Militias sent into those pestilent, mosquito-and-poisonous-snake-infested marshlands to recapture the Maroons tended to get hopelessly lost, their quarry easily eluding them. Efforts by the colonial powers to root out Maroon settlements in other parts of the Americas were often equally unsuccessful: The British were eventually forced to sign a treaty granting autonomy to the Maroons of Jamaica after a protracted and fruitless war, and the Dutch had a similar experience in Suriname. In many places, Maroons managed to survive by intermarrying with indigenous tribes, like the Seminoles in Florida and the Taínos in Puerto Rico and Cuba. Communities of descendants of Maroons still persist to this day throughout the Americas.
Theirs is a rich history that deserves to be more widely known, of how human determination and resourcefulness find a “way out of no way” in the face of persecution, oppression and miserable living conditions. Little wonder, then, that a very bright and articulate former black militant named Russell Shoatz, currently serving a life sentence in prison for the killing of a Philadelphia police officer in 1970, decided to spend much of his overabundant downtime studying and taking inspiration from that history – so much so that he is now known by the nickname Maroon.
A prolific essayist and political theoretician who has incorporated ideas from the feminist, environmentalist, food security and Occupy movements as well as sociological analysis of the US criminal justice system into his original Black Panther ideology, Russell Maroon Shoatz has attracted a considerable following who regard him as a political prisoner.
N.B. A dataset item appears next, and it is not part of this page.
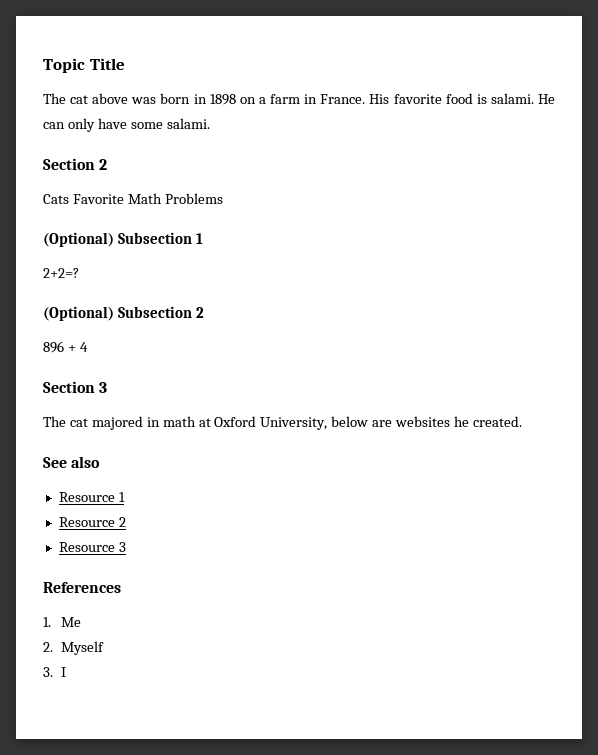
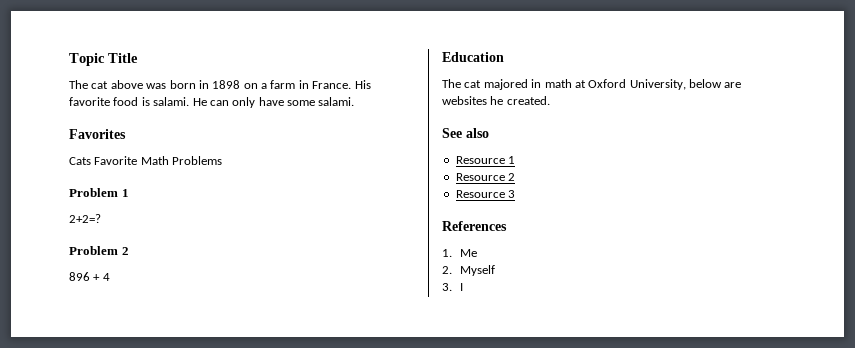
[43,158,108,170] Section 2 -> [69,129,126,139] Favorites
[43,232,193,247] (Optional) Subsection -> [69,188,118,197] Problem
[43,306,193,321] (Optional) Subsection -> [69,246,118,255] Problem
[43,381,108,393] Section 3 -> [442,52,504,62] Education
A collection of his works titled Maroon the Implacable: The Writings of Russell Maroon Shoatz, slated for release in April by PM Press, has already earned praise from luminaries of the left. Admirers of the book include Woodstock’s own preeminent progressive academician, Joel Kovel, who wrote, “His writings are a beacon for a new, revolutionary age. What a treasure has here been uncovered!”
Maroon’s daughter, Theresa Shoatz, and the volume’s editor, Quincy Saul, will appear this Friday, March 29 at the Inquiring Minds Bookstore in New Paltz to speak about the jailed militant’s life, thoughts and writings as the national book tour gets underway. The event begins at 7 p.m. and admission is free.
Theresa Shoatz & Quincy Saul discuss Maroon the Implacable: The Writings of Russell Maroon Shoatz, Friday, March 29, 7 p.m., free, Inquiring Minds Bookstore, 6 Church Street, New Paltz; (845) 255-8300, www.inquiringbooks.com.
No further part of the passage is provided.